[e2e] Agility of RTO Estimates, stability, vulneratibilites
David P. Reed
dpreed at reed.com
Tue Jul 26 11:10:09 PDT 2005
Sireen Habib Malik wrote:
>
> What "network" should one consider when estimating RTO's (as given in
> the topic)?
>
>
A discursive answer - from the abstract to the concrete - follows:
That depends on why you are doing the measurement - in particular, what
you intend to use the measurement for... a corollary of my rant is
that measurements acquire their meaning partly from their context of use.
So, if you want to measure RTO as part of an adaptive control algorithm,
the relevant evaluation of measurement approach is the one that is most
suited for the purposes of that algorithm. (e.g. tuning a tight control
loop or deciding when to plan for more capacity are quite different
contexts).
Of course the algorithm is probably correct based on an argument
expressed in terms of assumptions about what the measurement measures.
The logic is essentially meta-circular. We won't go into that
recursion, but instead assume that one or more non-trivial fixed points
exist.
In less abstract terms, there are a large class of candidates to be
plugged in to the slot in your algorithm called "RTO measurement". A
subset of those measurements give outputs that make your algorithm work
well. One supposes that candidate measurement algorithms that will
work give answer sequences in the near neighborhood of an ideal
"correct" answer which is an idealization that may not even be well
defined (since the actual RTO exists only when a bit experiences that
actual RTO value, the "correct" RTO is an extension of actual real RTOs
over a domain of time instants where its value is not even of interest -
does a network have an RTO when no packet is actually being sent?).
Consider for example a control problem involving noisy and missing data
(such as using RTO measurements to control congestion). It's been shown
in some cases, for some control algorithms, that the control system can
still work quite well with very "large" errors, whereas trying to
correct the errors by some strategy that smooths or delays the arrival
of measurements actually results in far worse control.

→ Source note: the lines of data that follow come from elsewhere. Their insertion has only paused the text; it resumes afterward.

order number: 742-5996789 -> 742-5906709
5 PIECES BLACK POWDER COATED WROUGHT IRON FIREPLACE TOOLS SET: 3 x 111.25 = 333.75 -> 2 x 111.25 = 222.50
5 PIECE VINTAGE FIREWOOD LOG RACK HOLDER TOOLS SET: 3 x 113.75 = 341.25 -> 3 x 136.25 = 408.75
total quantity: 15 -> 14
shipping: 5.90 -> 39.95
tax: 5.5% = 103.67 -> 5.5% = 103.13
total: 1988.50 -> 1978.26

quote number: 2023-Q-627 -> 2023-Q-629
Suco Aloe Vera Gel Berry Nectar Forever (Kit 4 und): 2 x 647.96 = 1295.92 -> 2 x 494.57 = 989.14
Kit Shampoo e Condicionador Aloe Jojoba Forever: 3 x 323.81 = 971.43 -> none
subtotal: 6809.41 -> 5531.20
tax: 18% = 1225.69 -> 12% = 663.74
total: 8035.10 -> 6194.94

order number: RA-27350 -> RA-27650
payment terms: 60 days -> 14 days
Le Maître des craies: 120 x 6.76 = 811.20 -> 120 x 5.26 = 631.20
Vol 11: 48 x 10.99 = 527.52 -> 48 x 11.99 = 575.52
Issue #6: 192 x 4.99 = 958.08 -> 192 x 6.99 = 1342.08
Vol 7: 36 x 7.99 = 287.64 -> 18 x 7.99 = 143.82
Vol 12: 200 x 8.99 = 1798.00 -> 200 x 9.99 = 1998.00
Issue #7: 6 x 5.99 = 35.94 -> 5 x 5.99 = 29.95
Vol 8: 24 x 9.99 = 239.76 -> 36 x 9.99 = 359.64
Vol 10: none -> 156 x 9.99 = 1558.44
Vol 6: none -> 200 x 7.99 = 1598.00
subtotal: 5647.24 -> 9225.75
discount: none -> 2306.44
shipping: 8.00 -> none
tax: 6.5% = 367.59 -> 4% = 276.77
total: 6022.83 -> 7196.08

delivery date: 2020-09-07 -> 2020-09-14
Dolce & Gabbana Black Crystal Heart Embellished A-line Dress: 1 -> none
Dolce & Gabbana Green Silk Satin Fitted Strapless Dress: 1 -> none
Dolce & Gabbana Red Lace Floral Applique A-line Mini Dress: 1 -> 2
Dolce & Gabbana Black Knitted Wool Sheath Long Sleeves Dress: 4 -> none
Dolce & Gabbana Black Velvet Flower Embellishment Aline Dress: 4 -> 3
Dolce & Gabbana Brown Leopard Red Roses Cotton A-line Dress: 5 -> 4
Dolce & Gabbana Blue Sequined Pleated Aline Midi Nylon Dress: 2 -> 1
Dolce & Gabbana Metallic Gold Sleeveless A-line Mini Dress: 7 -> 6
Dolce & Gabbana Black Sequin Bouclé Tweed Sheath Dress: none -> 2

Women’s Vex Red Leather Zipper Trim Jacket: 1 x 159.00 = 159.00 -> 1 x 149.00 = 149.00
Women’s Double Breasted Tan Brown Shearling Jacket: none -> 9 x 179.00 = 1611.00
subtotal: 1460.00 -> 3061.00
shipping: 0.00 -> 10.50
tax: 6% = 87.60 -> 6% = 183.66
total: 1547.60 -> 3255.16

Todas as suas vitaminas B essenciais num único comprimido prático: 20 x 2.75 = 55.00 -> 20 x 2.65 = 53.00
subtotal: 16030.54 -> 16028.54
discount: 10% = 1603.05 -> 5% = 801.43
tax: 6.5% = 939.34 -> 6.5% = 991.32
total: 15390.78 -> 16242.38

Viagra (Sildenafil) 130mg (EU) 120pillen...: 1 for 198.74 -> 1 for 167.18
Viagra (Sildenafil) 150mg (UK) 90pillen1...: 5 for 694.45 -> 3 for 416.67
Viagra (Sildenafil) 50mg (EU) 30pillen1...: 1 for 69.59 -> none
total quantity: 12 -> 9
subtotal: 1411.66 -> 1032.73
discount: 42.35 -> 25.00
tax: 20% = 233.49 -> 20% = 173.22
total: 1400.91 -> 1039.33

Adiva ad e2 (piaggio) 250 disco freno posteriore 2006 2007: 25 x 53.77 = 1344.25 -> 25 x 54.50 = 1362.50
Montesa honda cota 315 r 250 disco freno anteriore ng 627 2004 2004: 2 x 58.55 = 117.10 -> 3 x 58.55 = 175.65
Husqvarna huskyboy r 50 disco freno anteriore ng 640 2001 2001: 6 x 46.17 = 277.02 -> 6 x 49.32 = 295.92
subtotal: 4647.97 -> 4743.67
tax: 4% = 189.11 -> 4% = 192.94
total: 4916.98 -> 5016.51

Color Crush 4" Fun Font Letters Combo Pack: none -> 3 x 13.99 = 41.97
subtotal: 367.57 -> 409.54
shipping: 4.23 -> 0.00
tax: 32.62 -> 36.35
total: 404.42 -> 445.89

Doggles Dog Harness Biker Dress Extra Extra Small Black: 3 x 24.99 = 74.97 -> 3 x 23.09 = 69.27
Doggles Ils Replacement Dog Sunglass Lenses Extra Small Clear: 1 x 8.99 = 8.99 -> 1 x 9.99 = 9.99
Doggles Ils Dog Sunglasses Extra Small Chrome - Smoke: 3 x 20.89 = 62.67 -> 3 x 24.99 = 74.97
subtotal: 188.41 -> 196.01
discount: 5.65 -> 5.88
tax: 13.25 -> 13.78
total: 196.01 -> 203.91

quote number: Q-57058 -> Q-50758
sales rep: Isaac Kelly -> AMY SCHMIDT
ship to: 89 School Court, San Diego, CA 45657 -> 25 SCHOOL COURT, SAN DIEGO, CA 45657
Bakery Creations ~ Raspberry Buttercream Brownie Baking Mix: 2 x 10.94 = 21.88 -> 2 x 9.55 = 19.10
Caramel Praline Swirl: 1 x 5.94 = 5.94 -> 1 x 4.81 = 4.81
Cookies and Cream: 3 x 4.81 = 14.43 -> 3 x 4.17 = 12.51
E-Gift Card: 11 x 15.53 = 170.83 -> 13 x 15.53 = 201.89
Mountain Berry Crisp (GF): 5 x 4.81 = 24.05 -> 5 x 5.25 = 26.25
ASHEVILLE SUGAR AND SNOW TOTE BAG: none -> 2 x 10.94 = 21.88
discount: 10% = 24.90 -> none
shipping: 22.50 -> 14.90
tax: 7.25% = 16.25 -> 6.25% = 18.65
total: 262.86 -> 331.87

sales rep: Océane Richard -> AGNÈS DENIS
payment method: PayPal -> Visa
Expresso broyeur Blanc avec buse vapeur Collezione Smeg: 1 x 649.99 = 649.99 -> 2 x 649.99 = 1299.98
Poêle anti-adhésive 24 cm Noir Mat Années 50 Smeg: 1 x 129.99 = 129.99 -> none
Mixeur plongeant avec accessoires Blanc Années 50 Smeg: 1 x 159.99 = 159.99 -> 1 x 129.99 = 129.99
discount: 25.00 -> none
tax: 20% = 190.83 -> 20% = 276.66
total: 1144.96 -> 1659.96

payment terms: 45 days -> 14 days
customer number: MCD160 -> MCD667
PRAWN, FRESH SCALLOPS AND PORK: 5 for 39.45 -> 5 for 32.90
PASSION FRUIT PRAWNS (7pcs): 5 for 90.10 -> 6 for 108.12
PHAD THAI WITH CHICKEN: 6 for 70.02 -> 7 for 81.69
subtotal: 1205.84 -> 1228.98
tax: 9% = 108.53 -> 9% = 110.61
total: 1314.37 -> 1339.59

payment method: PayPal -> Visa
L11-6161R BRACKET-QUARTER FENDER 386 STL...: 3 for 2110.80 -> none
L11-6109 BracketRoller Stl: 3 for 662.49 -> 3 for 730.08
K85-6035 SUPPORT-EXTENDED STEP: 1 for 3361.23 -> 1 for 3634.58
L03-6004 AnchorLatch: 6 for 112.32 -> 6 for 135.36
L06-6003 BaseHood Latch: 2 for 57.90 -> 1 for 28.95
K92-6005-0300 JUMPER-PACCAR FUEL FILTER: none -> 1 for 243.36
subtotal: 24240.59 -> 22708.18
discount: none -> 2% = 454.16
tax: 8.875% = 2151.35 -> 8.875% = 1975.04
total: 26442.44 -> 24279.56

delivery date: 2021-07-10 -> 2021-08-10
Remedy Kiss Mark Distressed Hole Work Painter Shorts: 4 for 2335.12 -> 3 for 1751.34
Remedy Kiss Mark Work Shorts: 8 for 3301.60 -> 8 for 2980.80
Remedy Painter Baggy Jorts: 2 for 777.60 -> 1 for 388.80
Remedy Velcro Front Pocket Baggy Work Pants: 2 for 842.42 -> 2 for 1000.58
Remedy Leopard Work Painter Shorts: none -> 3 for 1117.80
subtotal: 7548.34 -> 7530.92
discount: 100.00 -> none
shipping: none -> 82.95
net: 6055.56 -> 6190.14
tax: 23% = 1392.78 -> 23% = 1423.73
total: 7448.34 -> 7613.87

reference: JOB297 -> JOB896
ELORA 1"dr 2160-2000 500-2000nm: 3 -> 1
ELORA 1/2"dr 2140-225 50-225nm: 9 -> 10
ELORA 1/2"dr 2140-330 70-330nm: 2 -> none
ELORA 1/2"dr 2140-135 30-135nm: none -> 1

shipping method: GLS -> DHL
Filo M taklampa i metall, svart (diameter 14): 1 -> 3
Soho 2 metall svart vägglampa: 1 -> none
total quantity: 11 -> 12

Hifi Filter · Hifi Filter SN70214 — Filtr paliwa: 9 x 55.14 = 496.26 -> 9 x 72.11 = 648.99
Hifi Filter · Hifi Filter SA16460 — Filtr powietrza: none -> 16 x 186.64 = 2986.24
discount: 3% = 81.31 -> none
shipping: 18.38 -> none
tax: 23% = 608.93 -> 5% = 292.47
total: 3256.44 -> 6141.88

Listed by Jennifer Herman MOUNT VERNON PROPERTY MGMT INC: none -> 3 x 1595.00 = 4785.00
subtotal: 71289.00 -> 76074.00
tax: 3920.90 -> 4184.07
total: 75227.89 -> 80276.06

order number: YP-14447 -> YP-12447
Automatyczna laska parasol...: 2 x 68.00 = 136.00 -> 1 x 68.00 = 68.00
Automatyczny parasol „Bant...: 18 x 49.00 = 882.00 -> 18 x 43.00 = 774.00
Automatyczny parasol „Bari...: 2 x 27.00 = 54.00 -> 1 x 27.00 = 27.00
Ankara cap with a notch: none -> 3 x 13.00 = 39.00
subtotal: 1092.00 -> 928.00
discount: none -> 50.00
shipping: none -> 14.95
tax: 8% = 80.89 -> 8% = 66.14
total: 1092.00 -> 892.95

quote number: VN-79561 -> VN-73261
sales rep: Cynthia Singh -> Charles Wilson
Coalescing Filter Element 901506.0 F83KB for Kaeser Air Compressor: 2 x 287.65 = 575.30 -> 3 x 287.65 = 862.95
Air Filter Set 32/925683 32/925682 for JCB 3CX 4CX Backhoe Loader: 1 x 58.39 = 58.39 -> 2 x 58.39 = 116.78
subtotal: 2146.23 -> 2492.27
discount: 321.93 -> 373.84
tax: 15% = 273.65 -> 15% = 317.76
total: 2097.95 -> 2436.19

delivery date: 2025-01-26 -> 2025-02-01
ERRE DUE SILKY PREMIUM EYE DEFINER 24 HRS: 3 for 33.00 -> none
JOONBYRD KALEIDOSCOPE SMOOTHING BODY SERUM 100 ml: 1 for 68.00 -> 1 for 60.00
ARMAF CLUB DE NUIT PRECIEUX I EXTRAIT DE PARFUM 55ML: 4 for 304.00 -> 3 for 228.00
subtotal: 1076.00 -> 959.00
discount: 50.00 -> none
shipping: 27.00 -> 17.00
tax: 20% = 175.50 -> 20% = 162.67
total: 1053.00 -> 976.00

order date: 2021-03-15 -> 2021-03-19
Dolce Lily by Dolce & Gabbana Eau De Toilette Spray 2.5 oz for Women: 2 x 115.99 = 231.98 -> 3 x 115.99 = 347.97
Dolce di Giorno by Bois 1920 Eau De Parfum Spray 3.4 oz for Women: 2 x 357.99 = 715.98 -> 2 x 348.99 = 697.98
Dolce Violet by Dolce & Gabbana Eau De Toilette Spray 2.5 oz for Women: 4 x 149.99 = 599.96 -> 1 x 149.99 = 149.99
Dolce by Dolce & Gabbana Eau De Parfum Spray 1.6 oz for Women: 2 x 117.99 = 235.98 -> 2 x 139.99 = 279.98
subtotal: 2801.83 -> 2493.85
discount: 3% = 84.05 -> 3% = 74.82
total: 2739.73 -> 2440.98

So "accuracy" need not be something that is calculated by comparison of
the results of the measurement numerically as if there is some
well-ordered invariant frame of reference. Confidence intervals are
usually defined in terms of numerical quantity, not in terms of effect
on a larger system.
On the other hand if the use of the RTO measurement is getting a paper
published, accuracy is best calculated as whatever it takes to get peer
reviewers to nominate your paper for publication. One hopes that peer
reviewers are quite familiar with the normal needs for which such
measurements are done. But for new fields and for "mature fields"
where theory has gone a separate way from practice, peers may be just as
limited as the author in terms of their perspective. This is the
"danger" I refer to.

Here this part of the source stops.